The accident itself—a serac collapse in Everest’s Khumbu icefall, buried Jake and injured Ang Pema and Dick Pownall—must have been a sad and depressing event for the entire team. This is from my dad’s journal on March 24: “We met the injured. Helped them part-way down. I carried Ang Pema on my back over the steepest section. Then Lute, Willi and I went to the accident scene and dug in the ice blocks an hour, looking for Jake and following his rope under the ice blocks. We found no trace of him and came back through the icefall in the dark using headlamps. Very sad and discouraged.” This tragic event could have ended their expedition, but instead, after a few days of rest, the team pushed into the icefall again and this time made it through safely.
Dave Hahn and I spend a clear morning paying our respects at the memorial. I immediately notice how quiet it is here, away from the pulsing vein of trekkers that clog the valley. I’m reminded of my dad’s return to this spot. I remember looking in his tear-filled eyes, giving him a choked-up hug, and telling him how grateful I felt that he was not the one who had been lost.
I’m reminded of another thing as well. I’m reminded that climbing this mountain can kill you if you don’t respect it. I’m reminded that it has killed hundreds of climbers, many of whom were probably stronger than me. My connection to this fact feels unusually powerful, maybe because I’ve grown up hearing the names carved into these memorials. I crouch next to the timeworn letters, listen to the rumbling Dudh Kosi far below and breathe the thin alpine air, asking in my head for the blessing of the spirits of past climbers that seem so close, so intimate here. On an endeavor like this, we need all the blessings we can get.
The next day, after a few hours of hiking, we stop in Pengboche and visit the home of Lama Geshe. A smile-wrinkled, milky-eyed old man, he sits against the wall of his red and yellow living room. Hundreds of summit photos dedicated to the Lama cover the walls. One by one, we approach the cheerful man and hand him a kata (Nepalese prayer scarf) folded over a modestly sized bill. He takes the kata, dropping the money on the seat beside him, and places it over my shoulders. He extracts a red cord from a pile on a nearby table. Tying this cord around my neck, he pulls me down toward him and touches his forehead to mine. He writes a blessing on an envelope that contains a card with a painting of Jomo Langma (Mt. Everest) on it, and a brief description of the mystical creation of the mountain inside. Once the entire team has received these artifacts and is sitting in the Lama’s living room, he begins chanting and ringing a bell that echoes loudly, throwing rice over us, dispelling all bad spirits. The repetitive sound of the bell and the old man’s voice lull me into a peaceful awareness that seems to melt all the stresses I’ve felt in the last few weeks. I leave the house feeling refreshed.

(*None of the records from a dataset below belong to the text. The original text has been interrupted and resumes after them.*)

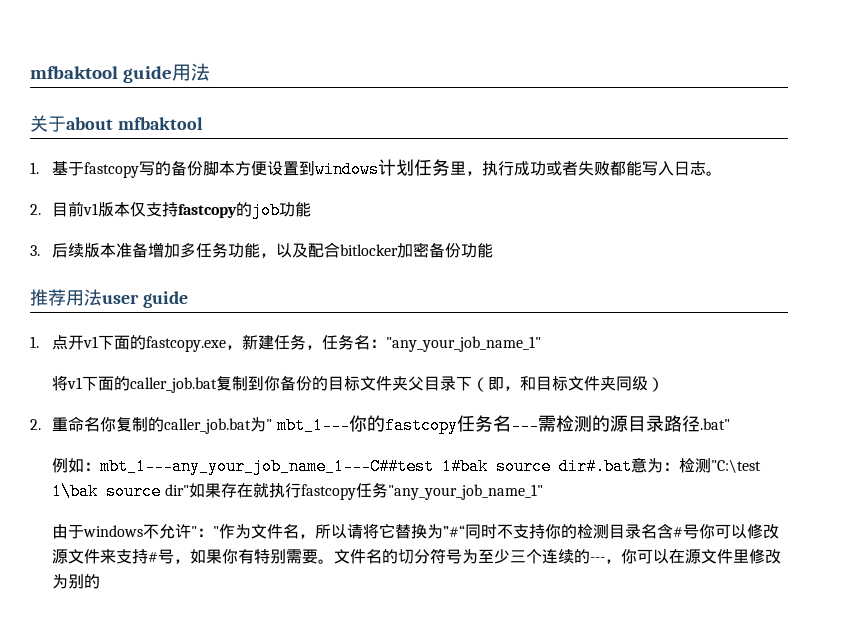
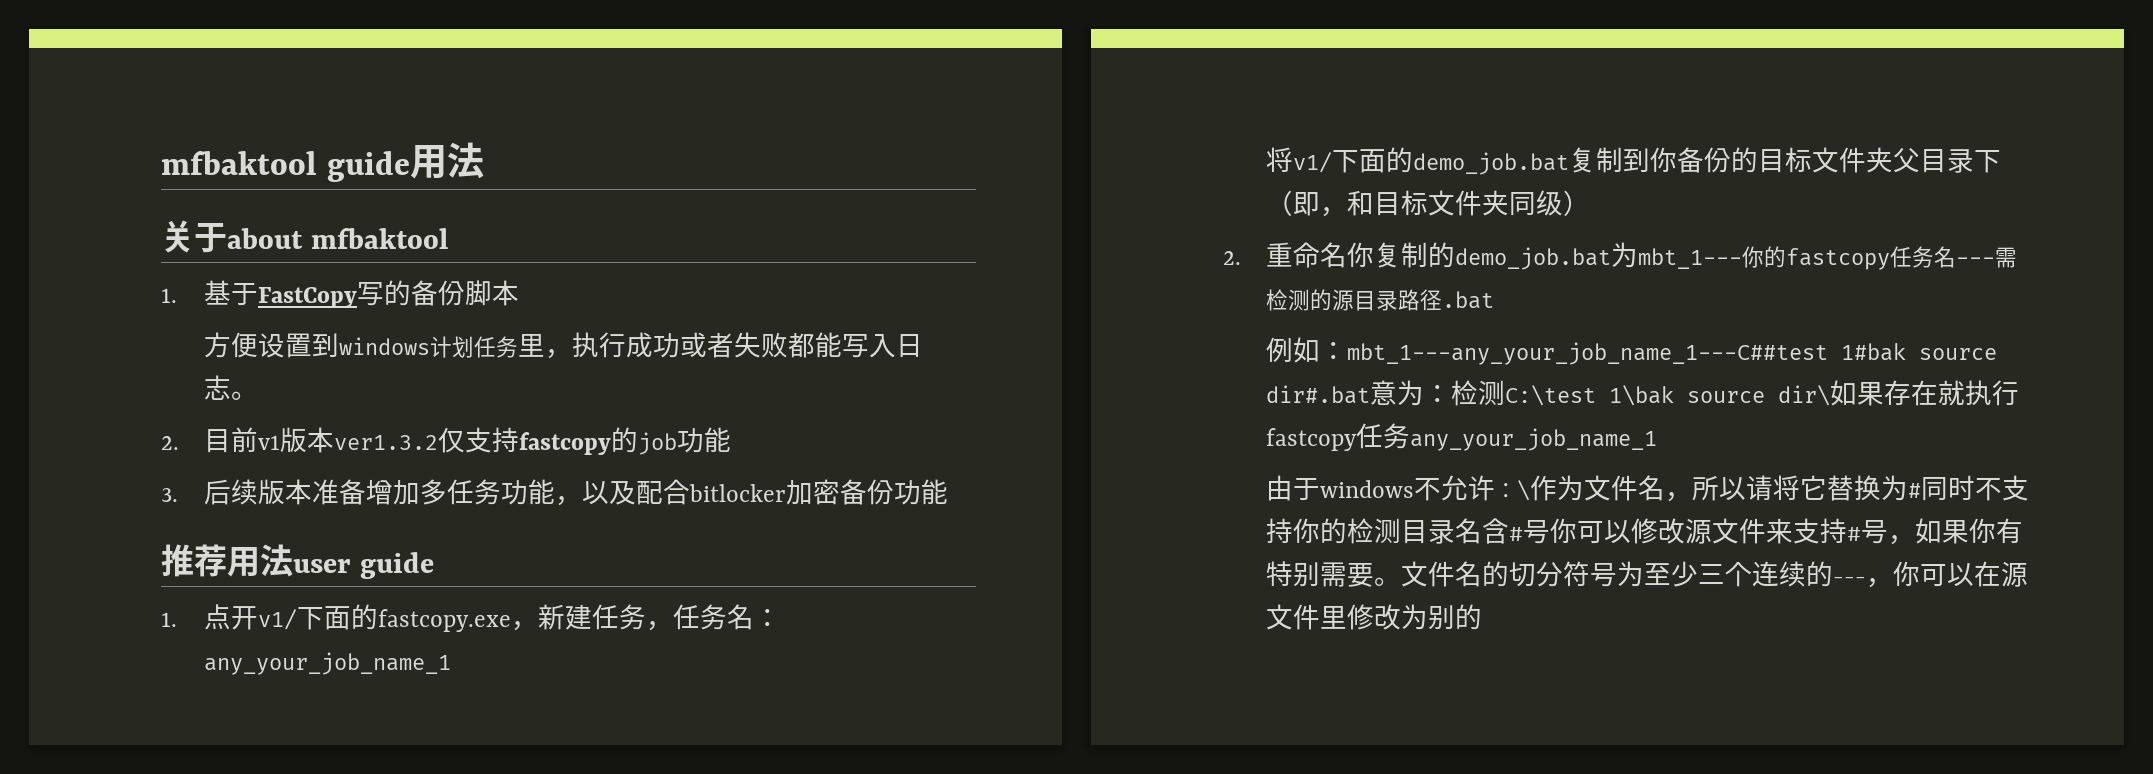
[84,162,140,178] fastcopy -> [257,287,357,308] FastCopy
(236, 168) none -> (519, 293) //
(131, 209) none -> [333,435,438,450] ver1.3.2
[83,336,99,348] v1 -> [257,609,297,630] v1/
[386,336,542,352] [52,375,218,393] "any_your_job_name_1" // 将v1下面的caller_job.bat -> [203,652,451,675] [1265,147,1569,175] any_your_job_name_1 // 将v1/下面的demo_job.bat
[164,417,273,434] caller_job.bat为" -> [1454,242,1638,270] demo_job.bat为
[699,418,730,430] .bat" -> [1441,291,1494,309] .bat
[711,459,762,473] "C:\test -> [1504,385,1596,406] C:\test
[164,484,189,496] dir" -> [1777,385,1830,406] dir\
[387,484,543,500] "any_your_job_name_1" -> [1409,428,1657,451] any_your_job_name_1
[191,526,220,537] "：" -> [1494,480,1530,501] ：\
[443,525,466,537] ”#“ -> [1907,483,1921,498] #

I’ll carry the red cord around my neck for the rest of the trip and I’ll keep the envelope in my backpack all the way to the summit, as the Lama asked. No matter what people say, there is an aspect of luck in climbing Mt. Everest and I’m not going to test mine.
I feel empowered by the blessings these last few days have provided. Hiking into Pheriche (14,000 feet), where we will spend the next two nights, I’m entranced by the view of these amazing peaks—the highest in the world—that surround us. We’ve been walking for a week now, and my body and mind are almost completely adjusted to life on the trail. We’ll be at base camp in three days and soon, very soon, we’ll be moving through the icefall.